Renal Dopamine D1 Receptor Dysfunction is Acquired and not Inherited in Obese Zucker Rats

Anees Ahmad Banday1, Tahir Hussain1, and Mustafa F. Lokhandwala1*

1 Heart and Kidney Institute, University of Houston, Houston, Texas, USA

* To whom correspondence should be addressed. E-mail: mlokhandwala{at}uh.edu.

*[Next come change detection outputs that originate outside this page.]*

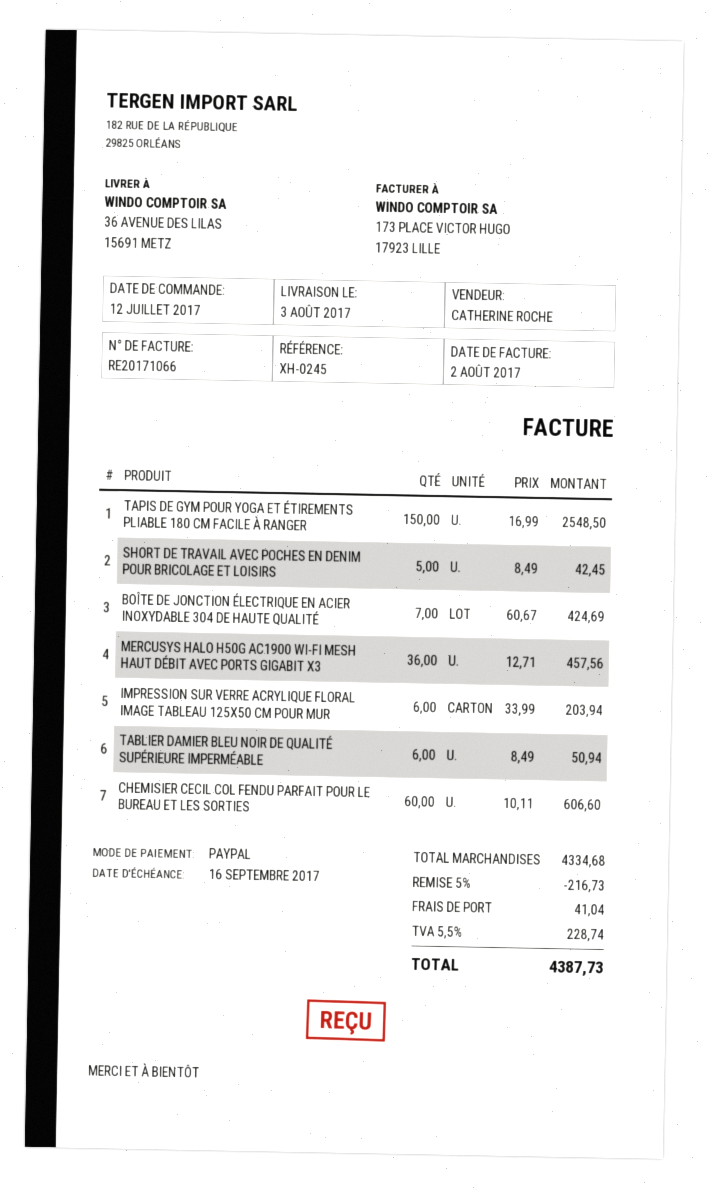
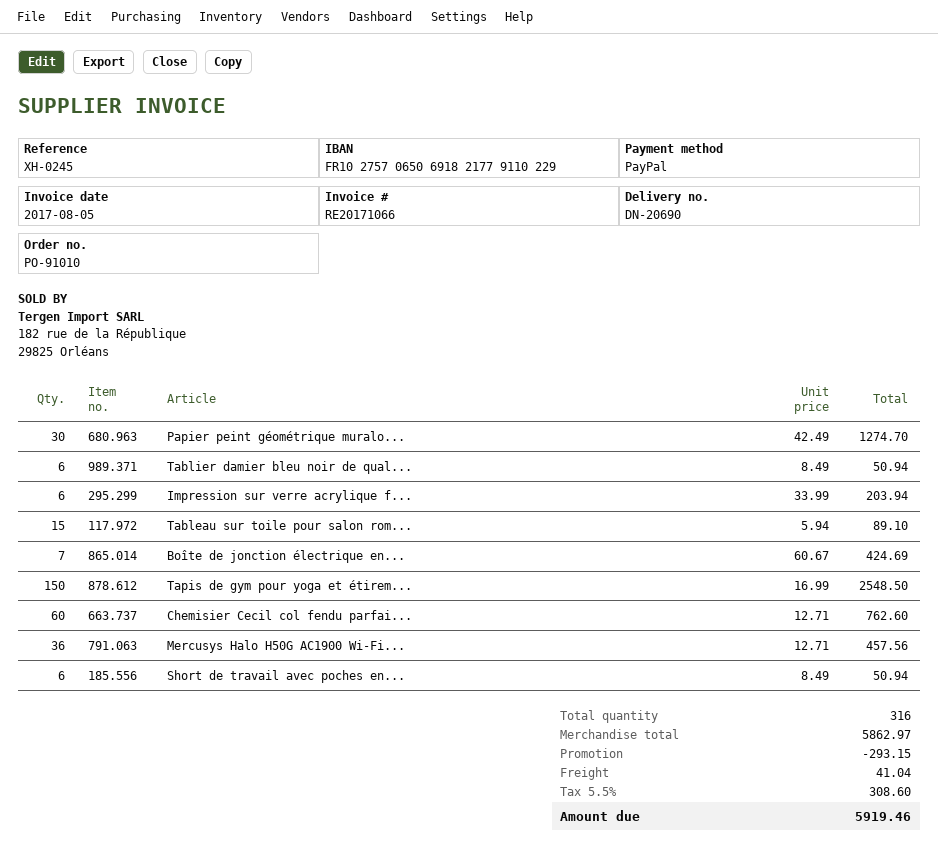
invoice date: 2017-08-02 -> 2017-08-05
SHORT DE TRAVAIL AVEC POCHES EN DENIM POUR BRICOLAGE ET LOISIRS: 5 x 8.49 = 42.45 -> 6 x 8.49 = 50.94
CHEMISIER CECIL COL FENDU PARFAIT POUR LE BUREAU ET LES SORTIES: 60 x 10.11 = 606.60 -> 60 x 12.71 = 762.60
Papier peint géométrique muralo...: none -> 30 x 42.49 = 1274.70
Tableau sur toile pour salon rom...: none -> 15 x 5.94 = 89.10
subtotal: 4334.68 -> 5862.97
discount: 216.73 -> 293.15
tax: 5.5% = 228.74 -> 5.5% = 308.60
total: 4387.73 -> 5919.46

In essential hypertension, the defect in renal dopamine D1 receptor function is intrinsic to proximal tubules as this phenomenon is also seen in primary proximal tubule cultures from SHR and essential hypertensive patients. Previously we have reported a defect in renal D1 receptor function in obese Zucker rats. In present study we sought to determine whether this D1 receptor dysfunction is intrinsic in these animals. In primary proximal tubular epithelial cells (PTEC) from lean and obese rats, dopamine (DA) inhibited Na, K-ATPase (NKA) activity in PTECs from both groups of rats. The basal NKA activity, D1 receptor protein expression and their coupling to G proteins were similar in cells from both groups. However, when PTECs from lean and obese rats were cultured in 20% serum from obese rats, DA failed to inhibit the NKA activity which was accompanied by reduction in D1 receptor expression and defect in D1 receptor-G protein coupling. No such defects in the inhibitory effect of DA on NKA activity, D1 receptor numbers or coupling were seen when PTECs from both lean and obese rats were grown in 20% serum from lean or rosiglitazone treated obese (RTO) rats. RTO rat serum had normal blood glucose and reduced plasma levels of insulin compared to obese serum. Furthermore, chronic insulin treatment of PTECs from lean and obese rats caused attenuation in dopamine-induced NKA inhibition, decrease in D1 receptor expression and D1 receptor-G protein uncoupling. These results suggest that defective D1 receptor function in obese Zucker rats is not inherited but contributed by hyperinsulinemia and/or other circulating factors associated with obesity.